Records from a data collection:
++++++++
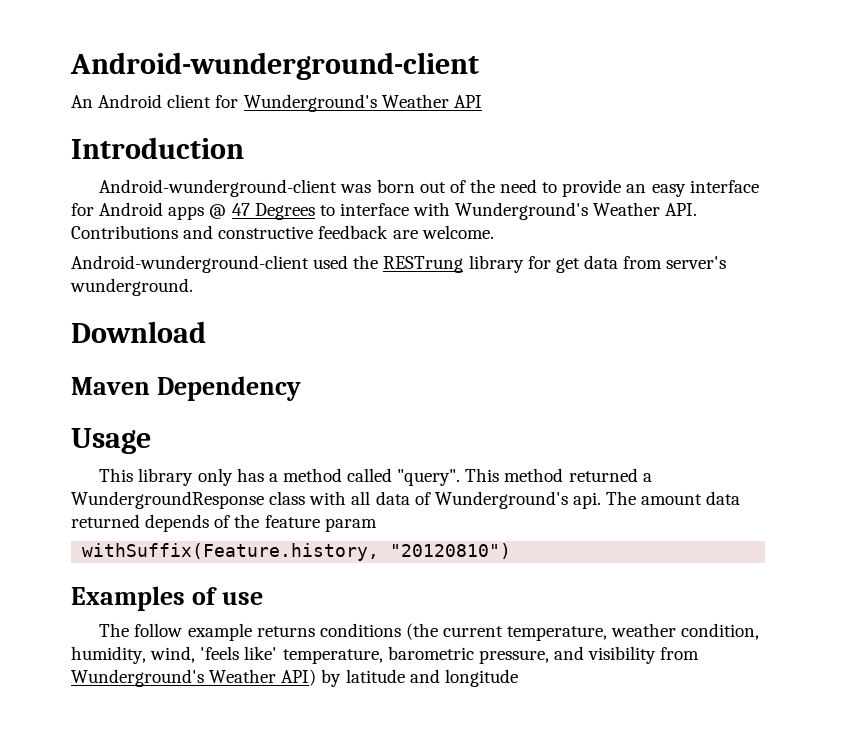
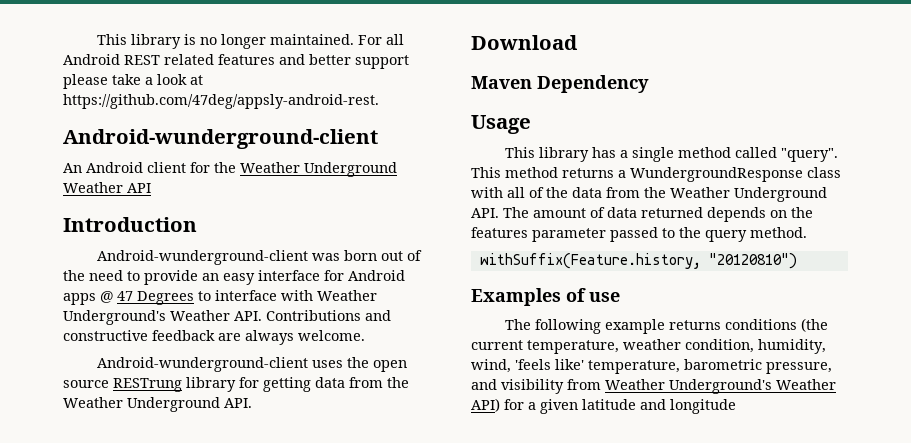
(70, 66) none -> [97,34,405,49] [63,54,409,69] [63,74,203,89] [63,94,379,109] This library is no longer maintained. For all Android REST related features and better support please take a look at https://github.com/47deg/appsly-android-rest. //
[243,94,377,112] Wunderground's -> [214,162,397,177] the Weather Underground
[455,202,589,220] Wunderground's -> [317,290,377,301] [63,310,166,325] Weather Underground's
(418, 234) none -> [245,330,294,345] always
[313,255,379,269] used the -> [312,357,408,372] [63,380,109,388] uses the open source
[555,255,727,273] [70,278,193,296] get data from server's wunderground. -> [263,377,409,392] [63,397,252,412] getting data from the Weather Underground API.
[197,468,233,486] only -> (590, 154) none
(278, 477) none -> [632,147,675,162] single
[568,468,638,482] returned -> [562,168,614,178] returns
[375,491,601,509] data of Wunderground's api. -> [529,187,827,202] [471,208,499,218] of the data from the Weather Underground API.
(703, 499) none -> [590,207,605,218] of
[214,514,377,532] of the feature param -> [770,207,813,218] [471,227,807,242] on the features parameter passed to the query method.
[134,623,183,637] follow -> [535,319,602,334] following
[71,669,342,687] Wunderground's Weather API) by -> [605,379,836,394] [471,398,578,414] Weather Underground's Weather API) for a given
++++++++
- _PROBLEM STATEMENT_:
Through the line containing "[243,94,377,112] Wunderground's ->" and no further, restate the data above word for word from its first line, leaving out pictures.

- _ANSWER SECTION_:
(70, 66) none -> [97,34,405,49] [63,54,409,69] [63,74,203,89] [63,94,379,109] This library is no longer maintained. For all Android REST related features and better support please take a look at https://github.com/47deg/appsly-android-rest. //
[243,94,377,112] Wunderground's -> [214,162,397,177] the Weather Underground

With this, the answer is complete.